Our review of federal government credit programs back to 1992 shows that on average the government is quite accurate in its risk pricing. In fact, the majority of government credit programs cost less than originally estimated, not more.

So, let's review: Sen. Warren, in an argument in support of affordable student loans, used official CBO numbers based on sound and accurate accounting, yet was scored by the WaPo factchecker as getting the numbers half-wrong (she got two out of four "Pinocchios").

Huh?

OK, the fact-checker's not nuts. The reason he went there is because among those who raise questions about the use of the current method are the CBO themselves. That's a big deal in this town and I think it's fair to point out that the budget office doesn't necessarily agree that the added cost of market risk should be left out of the budget, even though the USG is not "the market" and doesn't face that same risk set.

On the other hand, I wouldn't say CBO's view is monolithic either, at least not in an historical sense.
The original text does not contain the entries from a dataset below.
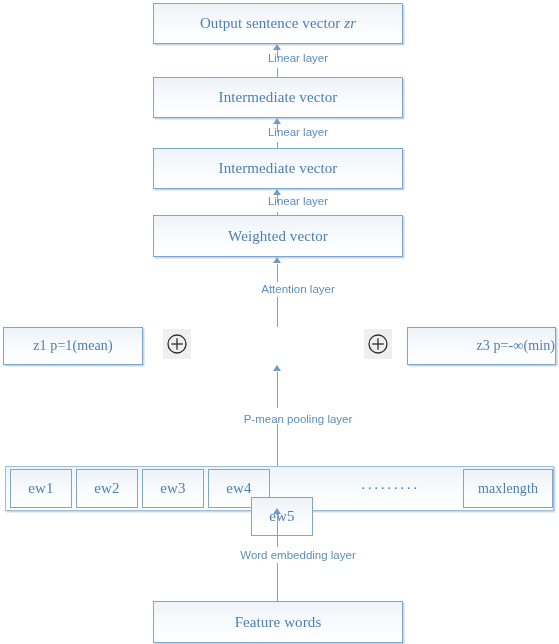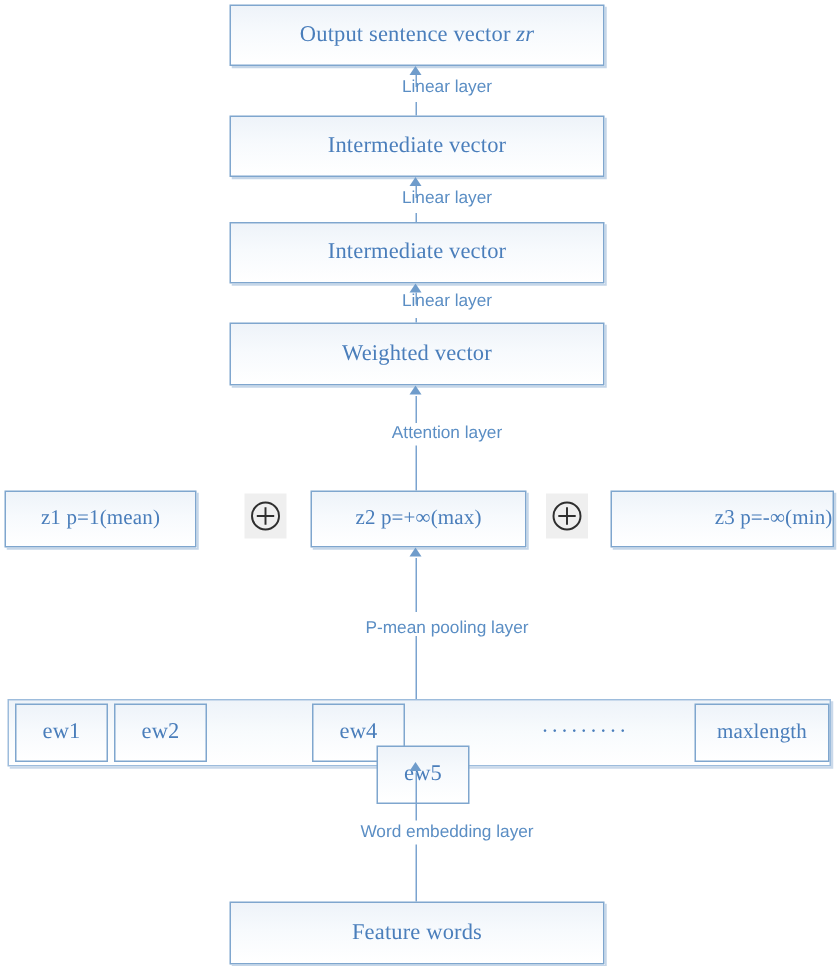"z1 p=1(mean)" #node-z1 { width: 128px -> 140px }
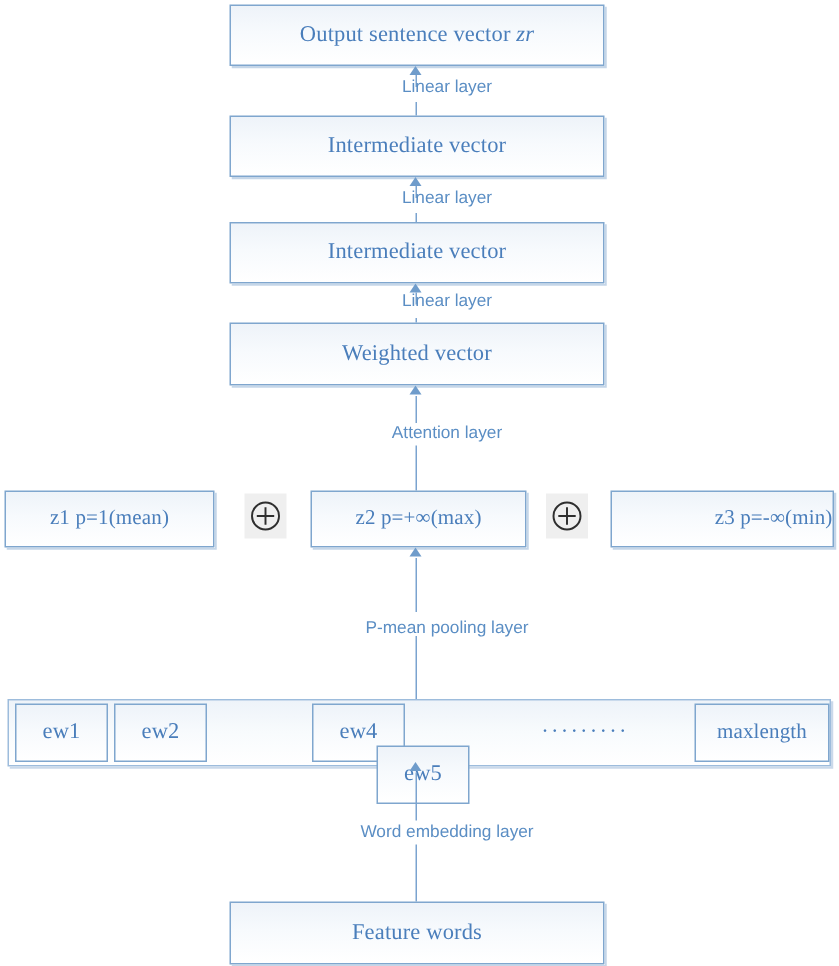"z2 p=+∞(max)" div.box { html: <div> <span>z2 p=+∞(max)</span> </div> -> none }
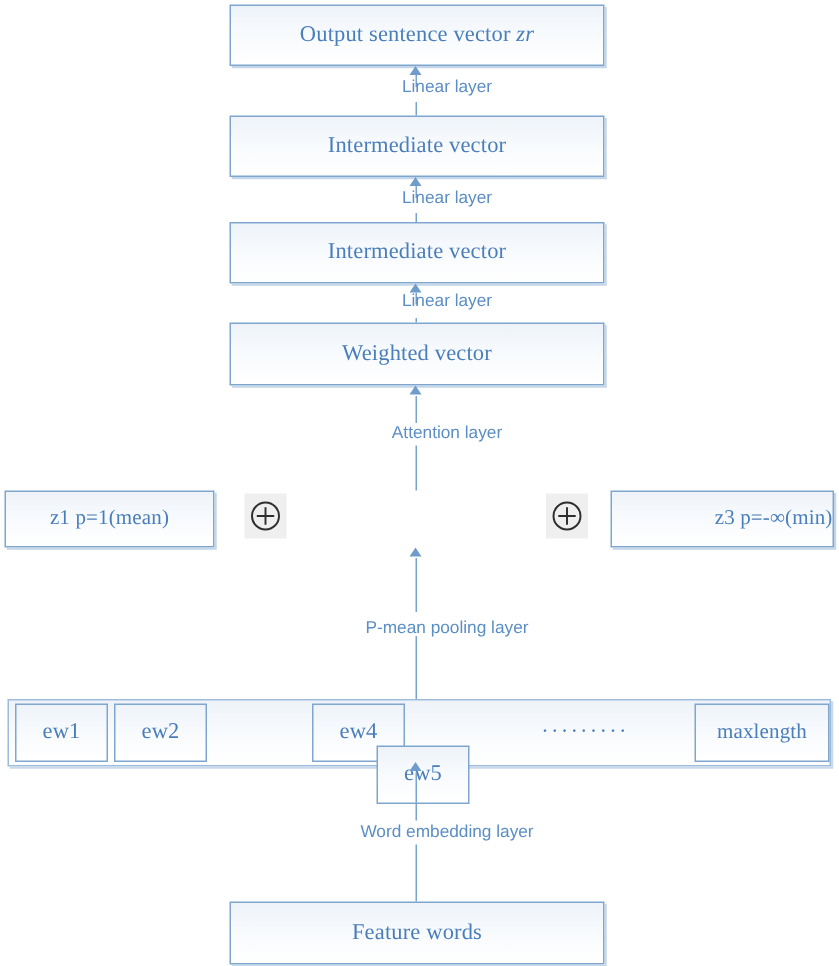"ew3" div.box { html: none -> <div> <span>ew3</span> </div> }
Former CBOers who are now my colleagues at CBPP as well as former CBO director Robert Reischauer strongly support the current method and oppose a change to FVA.

Here's the thing. Underlying this disagreement are two different accounting methods, and there are arguments for both. Honorable, knowledgeable scholars line up on both sides of the argument. The "correct" method for scoring government loans is thus a matter of opinion. Until that opinion is resolved, the correct thing to do -- the thing that is by far most commonly done by honest brokers in DC budget debates -- is to use CBO's published numbers.

That's what the Senator did and I encourage her to continue to do so.